Problem details: In the records below, which lines include "total"? Copy them.

Dataset records:
────────────────────
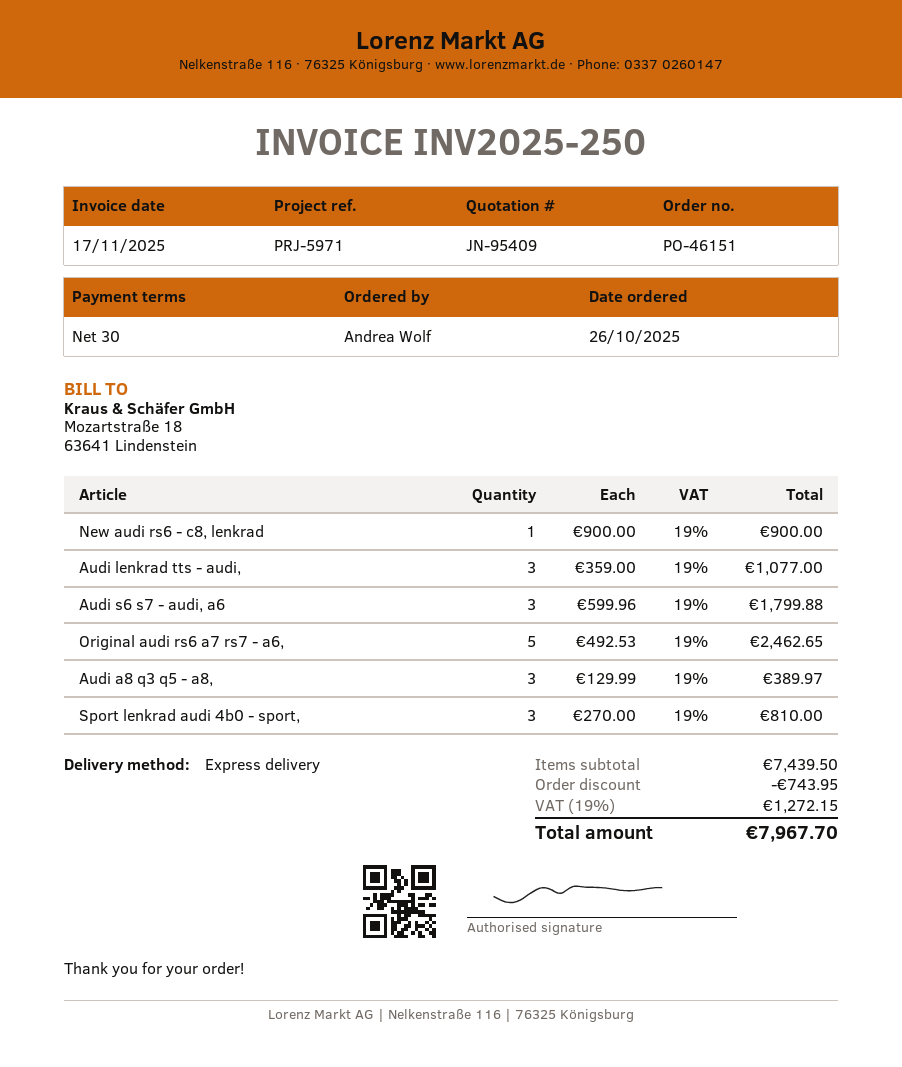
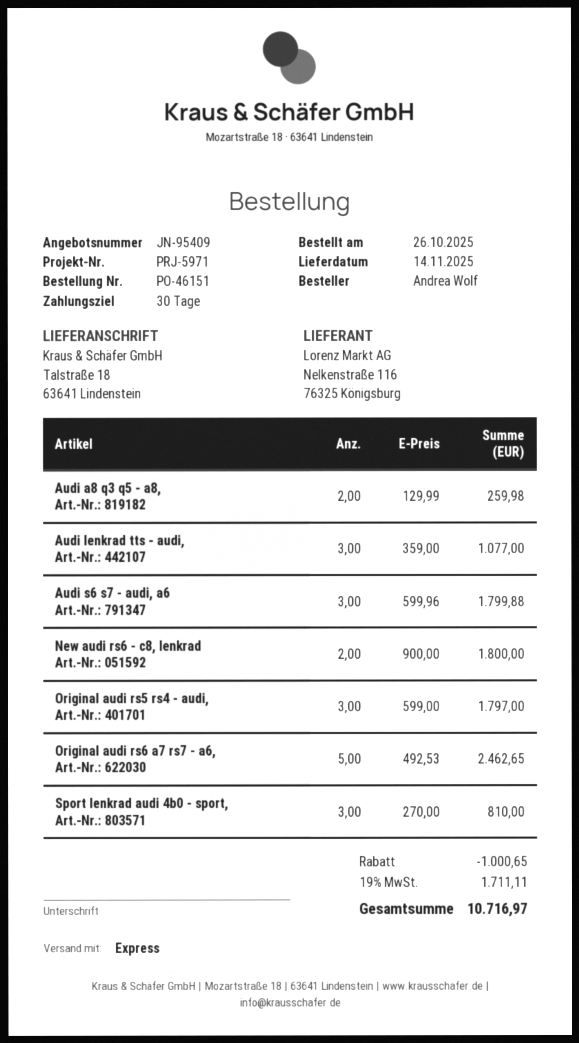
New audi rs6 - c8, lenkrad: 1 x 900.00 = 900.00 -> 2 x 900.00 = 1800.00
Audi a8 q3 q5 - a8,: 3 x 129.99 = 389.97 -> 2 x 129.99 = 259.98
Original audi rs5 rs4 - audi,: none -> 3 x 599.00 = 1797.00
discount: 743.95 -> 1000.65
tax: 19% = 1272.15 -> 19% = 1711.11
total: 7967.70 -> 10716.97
────────────────────
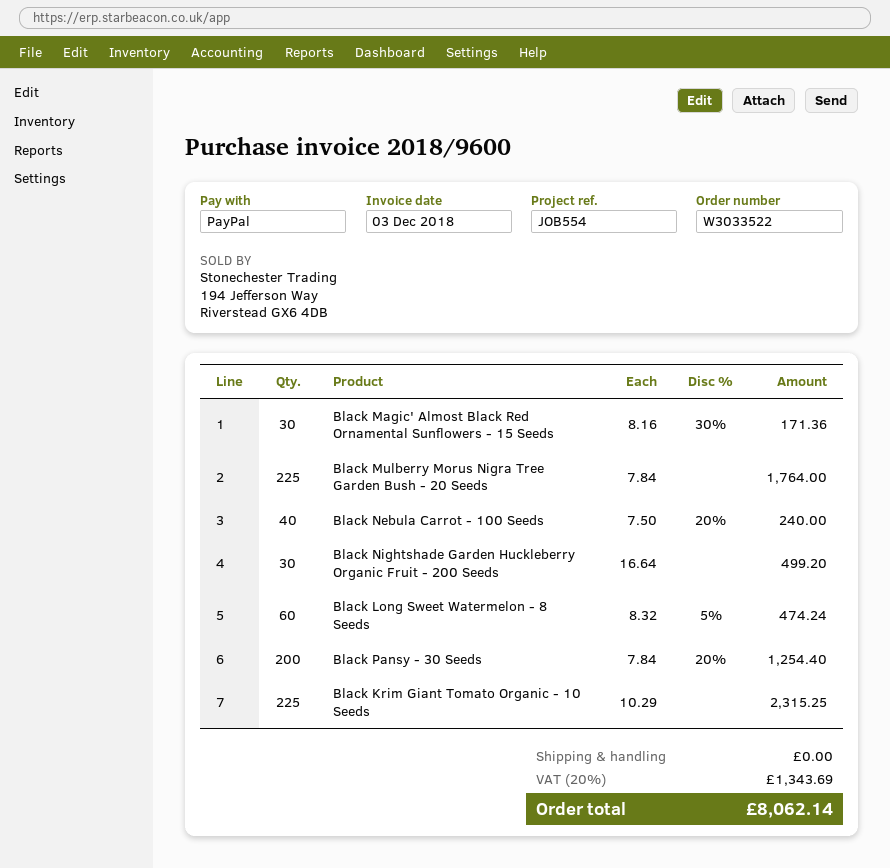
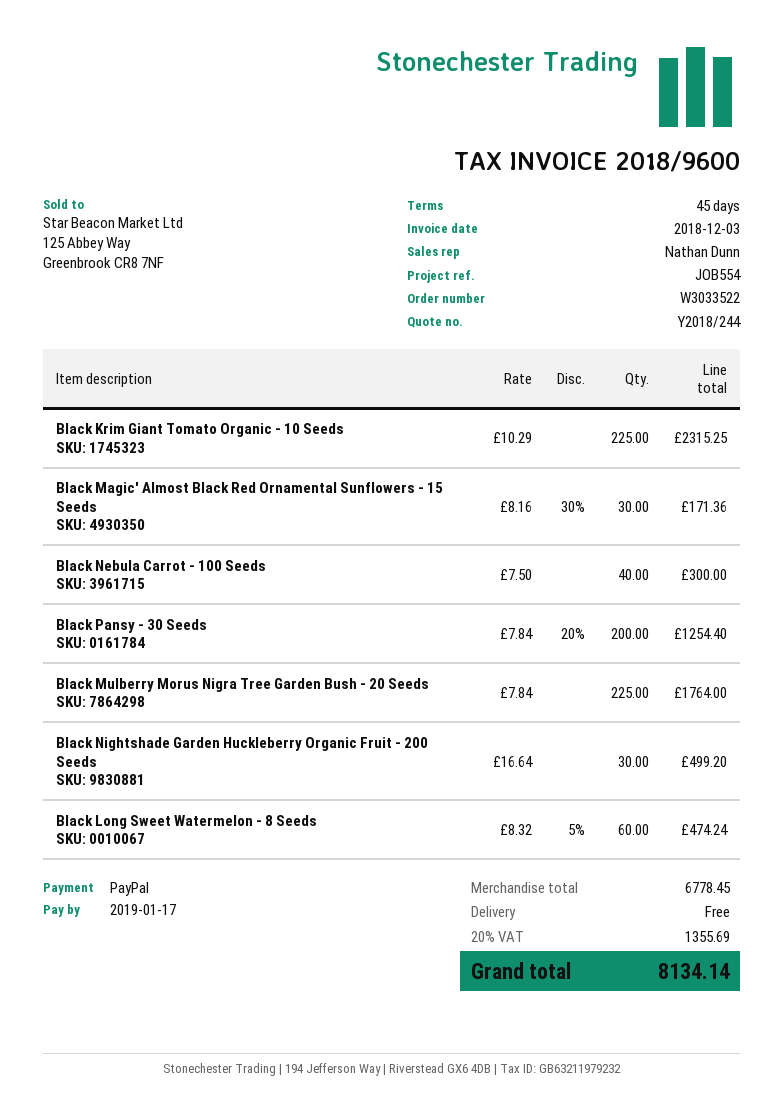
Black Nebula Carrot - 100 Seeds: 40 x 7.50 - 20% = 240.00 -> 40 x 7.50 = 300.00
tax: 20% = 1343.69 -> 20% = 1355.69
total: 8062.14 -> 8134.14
────────────────────
Solution to this task:
total: 7967.70 -> 10716.97
total: 8062.14 -> 8134.14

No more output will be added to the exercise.